◆ **TASK STATEMENT**
Repeat every entry word for word; omit all pictures.

◆ **RECORDED DATA**
--------------------------------------------------

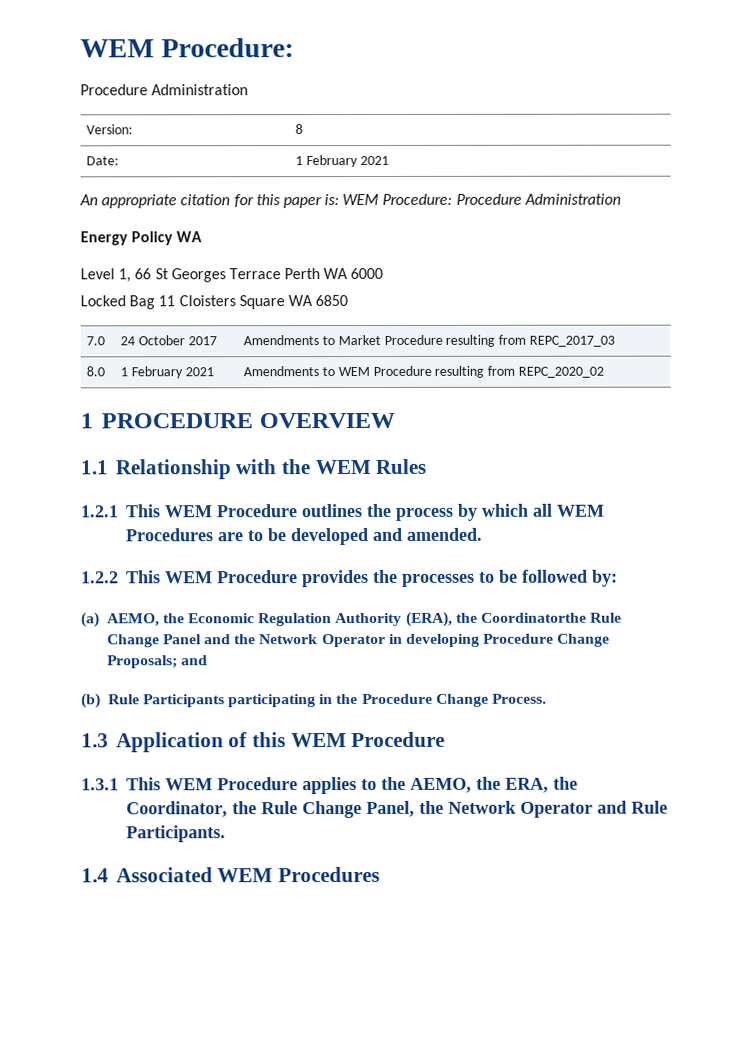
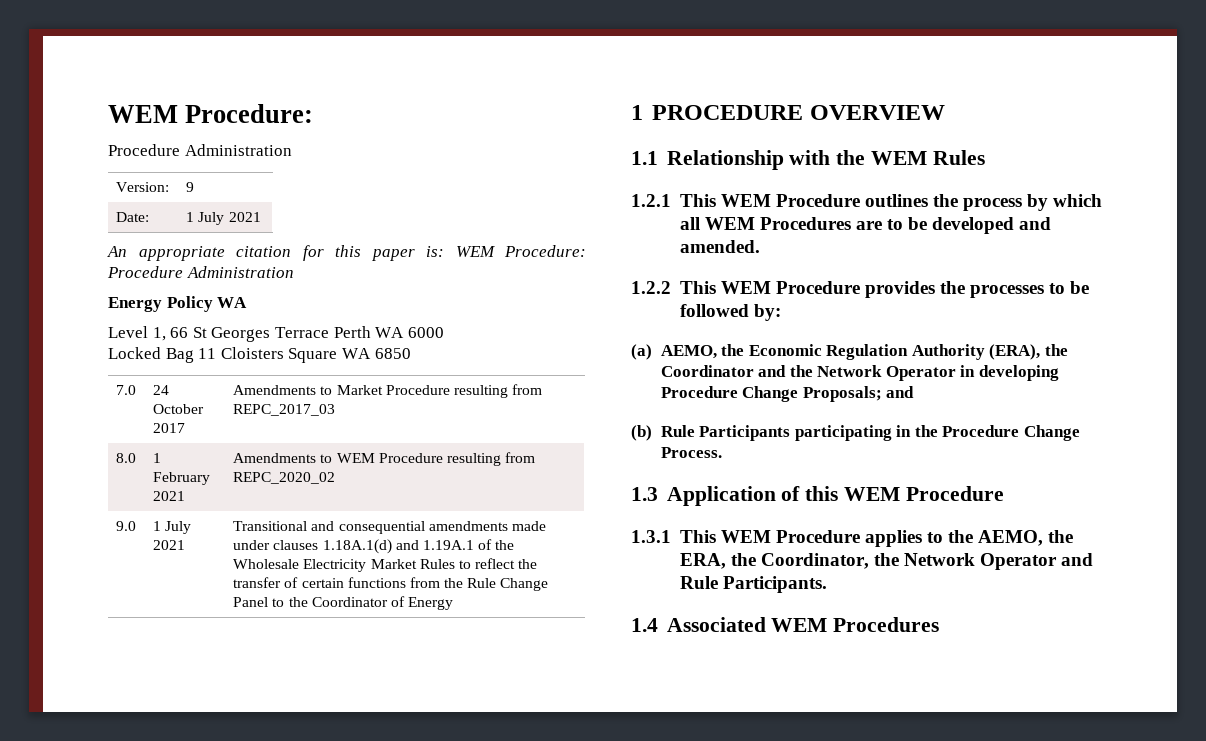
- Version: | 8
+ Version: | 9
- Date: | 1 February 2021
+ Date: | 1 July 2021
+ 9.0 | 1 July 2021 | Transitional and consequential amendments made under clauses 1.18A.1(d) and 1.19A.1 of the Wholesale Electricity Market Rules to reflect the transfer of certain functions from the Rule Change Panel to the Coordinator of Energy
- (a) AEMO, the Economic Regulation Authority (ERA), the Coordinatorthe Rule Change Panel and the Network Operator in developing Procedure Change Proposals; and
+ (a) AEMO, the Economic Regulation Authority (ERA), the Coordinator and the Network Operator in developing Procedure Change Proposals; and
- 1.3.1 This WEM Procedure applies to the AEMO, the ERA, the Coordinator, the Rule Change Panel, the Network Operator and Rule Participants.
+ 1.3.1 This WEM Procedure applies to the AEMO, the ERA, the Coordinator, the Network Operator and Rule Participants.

--------------------------------------------------

◆ **ANSWER SECTION**
- Version: | 8
+ Version: | 9
- Date: | 1 February 2021
+ Date: | 1 July 2021
+ 9.0 | 1 July 2021 | Transitional and consequential amendments made under clauses 1.18A.1(d) and 1.19A.1 of the Wholesale Electricity Market Rules to reflect the transfer of certain functions from the Rule Change Panel to the Coordinator of Energy
- (a) AEMO, the Economic Regulation Authority (ERA), the Coordinatorthe Rule Change Panel and the Network Operator in developing Procedure Change Proposals; and
+ (a) AEMO, the Economic Regulation Authority (ERA), the Coordinator and the Network Operator in developing Procedure Change Proposals; and
- 1.3.1 This WEM Procedure applies to the AEMO, the ERA, the Coordinator, the Rule Change Panel, the Network Operator and Rule Participants.
+ 1.3.1 This WEM Procedure applies to the AEMO, the ERA, the Coordinator, the Network Operator and Rule Participants.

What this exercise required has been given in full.